--- START ---

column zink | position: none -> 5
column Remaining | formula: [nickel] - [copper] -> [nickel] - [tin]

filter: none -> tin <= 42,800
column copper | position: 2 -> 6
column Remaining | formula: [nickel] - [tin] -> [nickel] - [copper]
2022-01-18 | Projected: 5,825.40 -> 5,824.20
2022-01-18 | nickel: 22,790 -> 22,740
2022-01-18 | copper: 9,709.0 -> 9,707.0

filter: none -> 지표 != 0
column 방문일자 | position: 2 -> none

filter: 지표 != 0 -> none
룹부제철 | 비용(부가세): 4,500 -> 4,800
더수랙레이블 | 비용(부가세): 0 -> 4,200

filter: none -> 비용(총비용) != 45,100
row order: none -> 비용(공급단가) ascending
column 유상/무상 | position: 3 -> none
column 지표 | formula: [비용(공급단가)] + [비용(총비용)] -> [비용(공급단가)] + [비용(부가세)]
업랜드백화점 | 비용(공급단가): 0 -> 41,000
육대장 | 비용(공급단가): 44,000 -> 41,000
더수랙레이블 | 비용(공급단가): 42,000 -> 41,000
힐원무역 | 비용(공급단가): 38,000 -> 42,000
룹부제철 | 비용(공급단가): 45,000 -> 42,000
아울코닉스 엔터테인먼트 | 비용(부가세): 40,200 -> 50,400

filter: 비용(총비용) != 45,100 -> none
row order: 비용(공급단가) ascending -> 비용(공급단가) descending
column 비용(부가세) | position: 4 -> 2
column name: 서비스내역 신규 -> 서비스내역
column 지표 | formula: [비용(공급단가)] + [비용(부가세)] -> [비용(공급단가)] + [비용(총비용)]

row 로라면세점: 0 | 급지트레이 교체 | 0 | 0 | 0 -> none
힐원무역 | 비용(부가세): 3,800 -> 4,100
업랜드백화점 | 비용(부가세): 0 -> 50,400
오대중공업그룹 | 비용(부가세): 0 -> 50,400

--- END ---

EXERCISE GOAL
An exact copy of all the entries is the required answer.

SOLVED PROBLEM
column zink | position: none -> 5
column Remaining | formula: [nickel] - [copper] -> [nickel] - [tin]

filter: none -> tin <= 42,800
column copper | position: 2 -> 6
column Remaining | formula: [nickel] - [tin] -> [nickel] - [copper]
2022-01-18 | Projected: 5,825.40 -> 5,824.20
2022-01-18 | nickel: 22,790 -> 22,740
2022-01-18 | copper: 9,709.0 -> 9,707.0

filter: none -> 지표 != 0
column 방문일자 | position: 2 -> none

filter: 지표 != 0 -> none
룹부제철 | 비용(부가세): 4,500 -> 4,800
더수랙레이블 | 비용(부가세): 0 -> 4,200

filter: none -> 비용(총비용) != 45,100
row order: none -> 비용(공급단가) ascending
column 유상/무상 | position: 3 -> none
column 지표 | formula: [비용(공급단가)] + [비용(총비용)] -> [비용(공급단가)] + [비용(부가세)]
업랜드백화점 | 비용(공급단가): 0 -> 41,000
육대장 | 비용(공급단가): 44,000 -> 41,000
더수랙레이블 | 비용(공급단가): 42,000 -> 41,000
힐원무역 | 비용(공급단가): 38,000 -> 42,000
룹부제철 | 비용(공급단가): 45,000 -> 42,000
아울코닉스 엔터테인먼트 | 비용(부가세): 40,200 -> 50,400

filter: 비용(총비용) != 45,100 -> none
row order: 비용(공급단가) ascending -> 비용(공급단가) descending
column 비용(부가세) | position: 4 -> 2
column name: 서비스내역 신규 -> 서비스내역
column 지표 | formula: [비용(공급단가)] + [비용(부가세)] -> [비용(공급단가)] + [비용(총비용)]

row 로라면세점: 0 | 급지트레이 교체 | 0 | 0 | 0 -> none
힐원무역 | 비용(부가세): 3,800 -> 4,100
업랜드백화점 | 비용(부가세): 0 -> 50,400
오대중공업그룹 | 비용(부가세): 0 -> 50,400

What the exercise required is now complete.